Add docstrings for LLMServer and related classes and examples (#142)

2023-06-07 18:25:20 +08:00
parent e38074b1e6
commit 4298374265
10 changed files with 212 additions and 18 deletions
--- a/cacheflow/server/llm_server.py
+++ b/cacheflow/server/llm_server.py
@@ -8,7 +8,7 @@ from cacheflow.logger import init_logger
 from cacheflow.outputs import RequestOutput
 from cacheflow.sampling_params import SamplingParams
 from cacheflow.server.arg_utils import ServerArgs
-from cacheflow.server.ray_utils import ray, initialize_cluster
+from cacheflow.server.ray_utils import DeviceID, initialize_cluster, ray
 from cacheflow.server.tokenizer_utils import (get_tokenizer,
                                              detokenize_incrementally)
 from cacheflow.sequence import Sequence, SequenceGroup, SequenceStatus
@@ -19,6 +19,33 @@ logger = init_logger(__name__)


 class LLMServer:
+    """An LLM server that receives requests and generates texts.
+
+    This is the main class for the CacheFlow LLM server. It receives requests
+    from clients and generates texts from the LLM. It includes a tokenizer, a
+    language model (possibly distributed across multiple GPUs), and GPU memory
+    space allocated for intermediate states (aka KV cache). This class utilizes
+    iteration-level scheduling and efficient memory management to maximize the
+    serving throughput.
+
+    The `LLM` class wraps this class for offline batched inference and the
+    `AsyncLLMServer` class wraps this class for online serving.
+
+    NOTE: The config arguments are derived from the `ServerArgs` class. For the
+    comprehensive list of arguments, see `ServerArgs`.
+
+    Args:
+        model_config: The configuration related to the LLM model.
+        cache_config: The configuration related to the KV cache memory
+            management.
+        parallel_config: The configuration related to distributed execution.
+        scheduler_config: The configuration related to the request scheduler.
+        distributed_init_method: The initialization method for distributed
+            execution. See `torch.distributed.init_process_group` for details.
+        stage_devices: The list of devices for each stage. Each stage is a list
+            of (rank, node_resource, device) tuples.
+        log_stats: Whether to log statistics.
+    """

    def __init__(
        self,
@@ -27,7 +54,7 @@ class LLMServer:
        parallel_config: ParallelConfig,
        scheduler_config: SchedulerConfig,
        distributed_init_method: str,
-        stage_devices: List[List[Any]],
+        stage_devices: List[List[DeviceID]],
        log_stats: bool,
    ) -> None:
        logger.info(
@@ -83,6 +110,7 @@ class LLMServer:
        self.cache_config.verify_with_parallel_config(self.parallel_config)

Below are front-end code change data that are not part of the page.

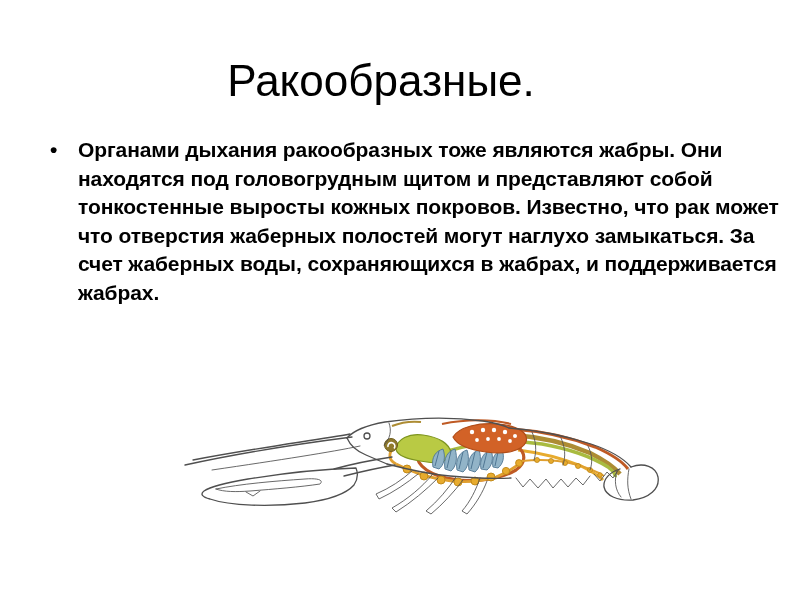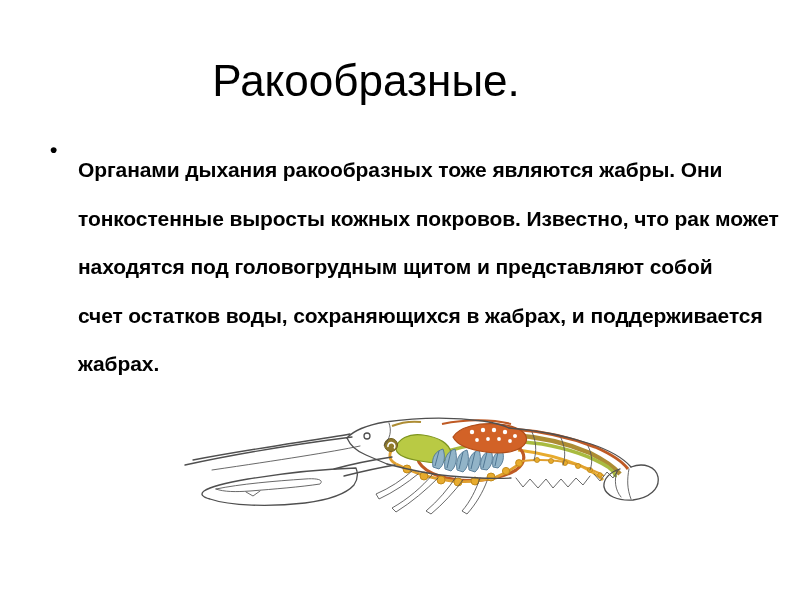--- a/index.html
+++ b/index.html
@@ -25,7 +25,7 @@
     background:var(--slide-bg);overflow:hidden;
   }
   .title{
-    position:absolute;top:56px;left:0;width:732px;
+    position:absolute;top:56px;left:15px;width:732px;
     text-align:center;
     font-size:44px;font-weight:400;line-height:1.15;
     color:var(--text-black);

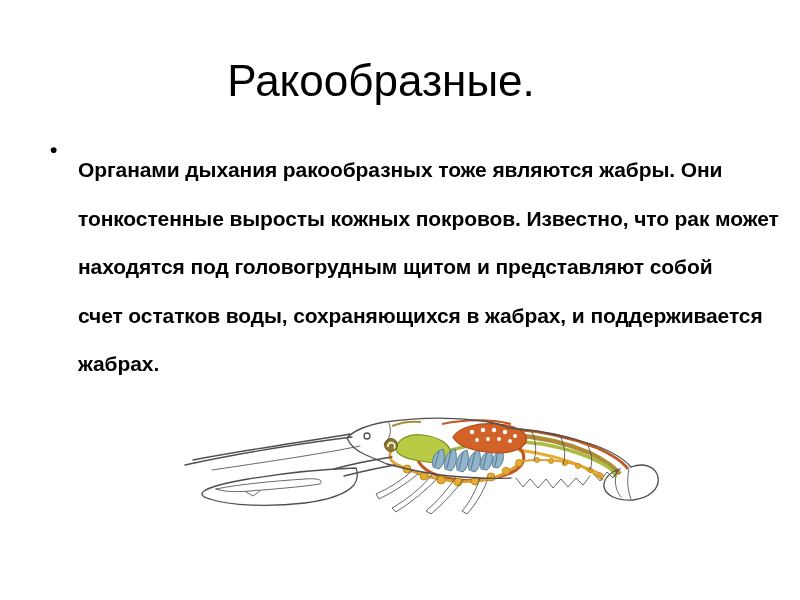--- a/index.html
+++ b/index.html
@@ -44,7 +44,7 @@
     font-size:21px;font-weight:700;line-height:28.5px;
     letter-spacing:-0.1px;
   }
-  .lines span{display:block;white-space:nowrap;margin-top:20px;}
+  .lines span{display:block;white-space:nowrap;}
   .crayfish{
     position:absolute;left:180px;top:407px;width:480px;height:110px;
   }

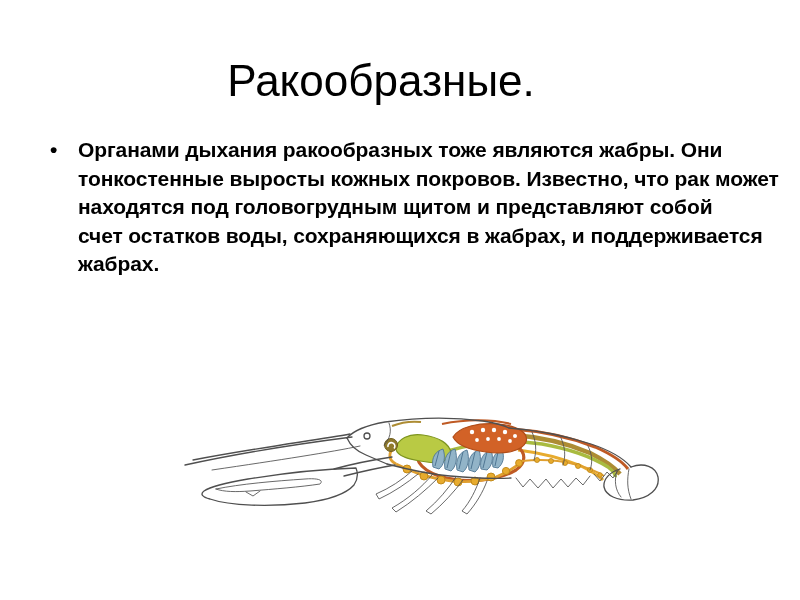--- a/index.html
+++ b/index.html
@@ -62,8 +62,8 @@
     <span class="bullet">•</span>
     <div class="lines">
       <span>Органами дыхания ракообразных тоже являются жабры. Они</span>
+      <span>находятся под головогрудным щитом и представляют собой</span>
       <span>тонкостенные выросты кожных покровов. Известно, что рак может</span>
-      <span>находятся под головогрудным щитом и представляют собой</span>
       <span>счет остатков воды, сохраняющихся в жабрах, и поддерживается</span>
       <span>жабрах.</span>
     </div>

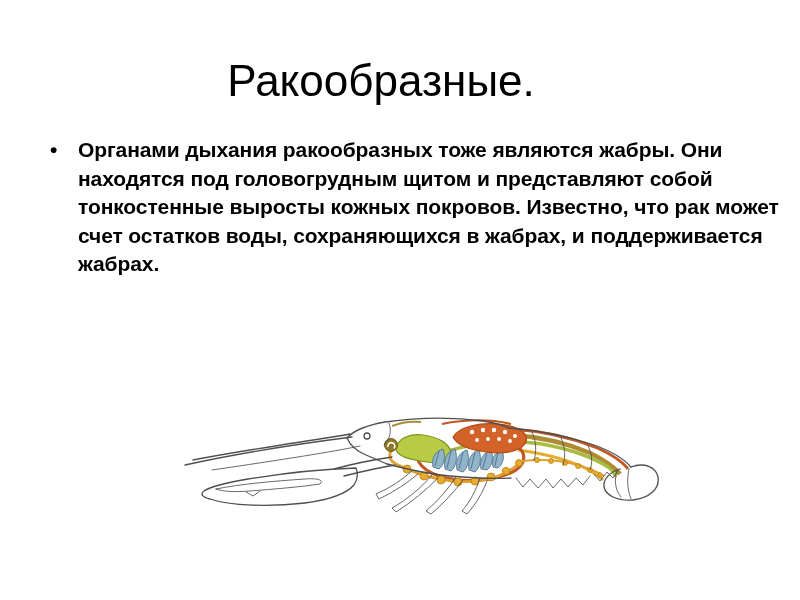--- a/index.html
+++ b/index.html
@@ -64,6 +64,7 @@
       <span>Органами дыхания ракообразных тоже являются жабры. Они</span>
       <span>находятся под головогрудным щитом и представляют собой</span>
       <span>тонкостенные выросты кожных покровов. Известно, что рак может</span>
+      <span>что отверстия жаберных полостей могут наглухо замыкаться. За</span>
       <span>счет остатков воды, сохраняющихся в жабрах, и поддерживается</span>
       <span>жабрах.</span>
     </div>

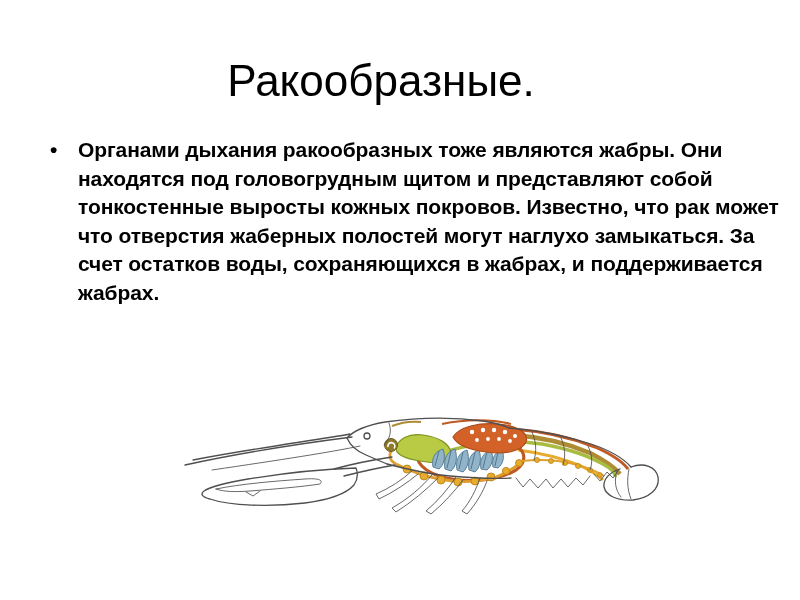--- a/index.html
+++ b/index.html
@@ -65,7 +65,7 @@
       <span>находятся под головогрудным щитом и представляют собой</span>
       <span>тонкостенные выросты кожных покровов. Известно, что рак может</span>
       <span>что отверстия жаберных полостей могут наглухо замыкаться. За</span>
-      <span>счет остатков воды, сохраняющихся в жабрах, и поддерживается</span>
+      <span>счет жаберных воды, сохраняющихся в жабрах, и поддерживается</span>
       <span>жабрах.</span>
     </div>
   </div>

    def _init_cache(self) -> None:
+        """Profiles the memory usage and initializes the KV cache."""
        # Get the maximum number of blocks that can be allocated on GPU and CPU.
        num_blocks = self._run_workers(
            "profile_num_available_blocks",
@@ -108,6 +136,7 @@ class LLMServer:

    @classmethod
    def from_server_args(cls, server_args: ServerArgs) -> "LLMServer":
+        """Creates an LLM server from the server arguments."""
        # Create the server configs.
        server_configs = server_args.create_server_configs()
        parallel_config = server_configs[2]
@@ -126,6 +155,22 @@ class LLMServer:
        prompt_token_ids: Optional[List[int]] = None,
        arrival_time: Optional[float] = None,
    ) -> None:
+        """Add a request to the server's request pool.
+
+        The request is added to the request pool and will be processed by the
+        scheduler as `server.step()` is called. The exact scheduling policy is
+        determined by the scheduler.
+
+        Args:
+            request_id: The unique ID of the request.
+            prompt: The prompt string. Can be None if prompt_token_ids is
+                provided.
+            sampling_params: The sampling parameters for text generation.
+            prompt_token_ids: The token IDs of the prompt. If None, we
+                use the tokenizer to convert the prompts to token IDs.
+            arrival_time: The arrival time of the request. If None, we use
+                the current time.
+        """
        if arrival_time is None:
            arrival_time = time.time()
        if prompt_token_ids is None:
@@ -148,15 +193,30 @@ class LLMServer:
        self.scheduler.add_seq_group(seq_group)

    def abort_request(self, request_id: str) -> None:
+        """Aborts a request with the given ID.
+
+        Args:
+            request_id: The ID of the request to abort.
+        """
        self.scheduler.abort_seq_group(request_id)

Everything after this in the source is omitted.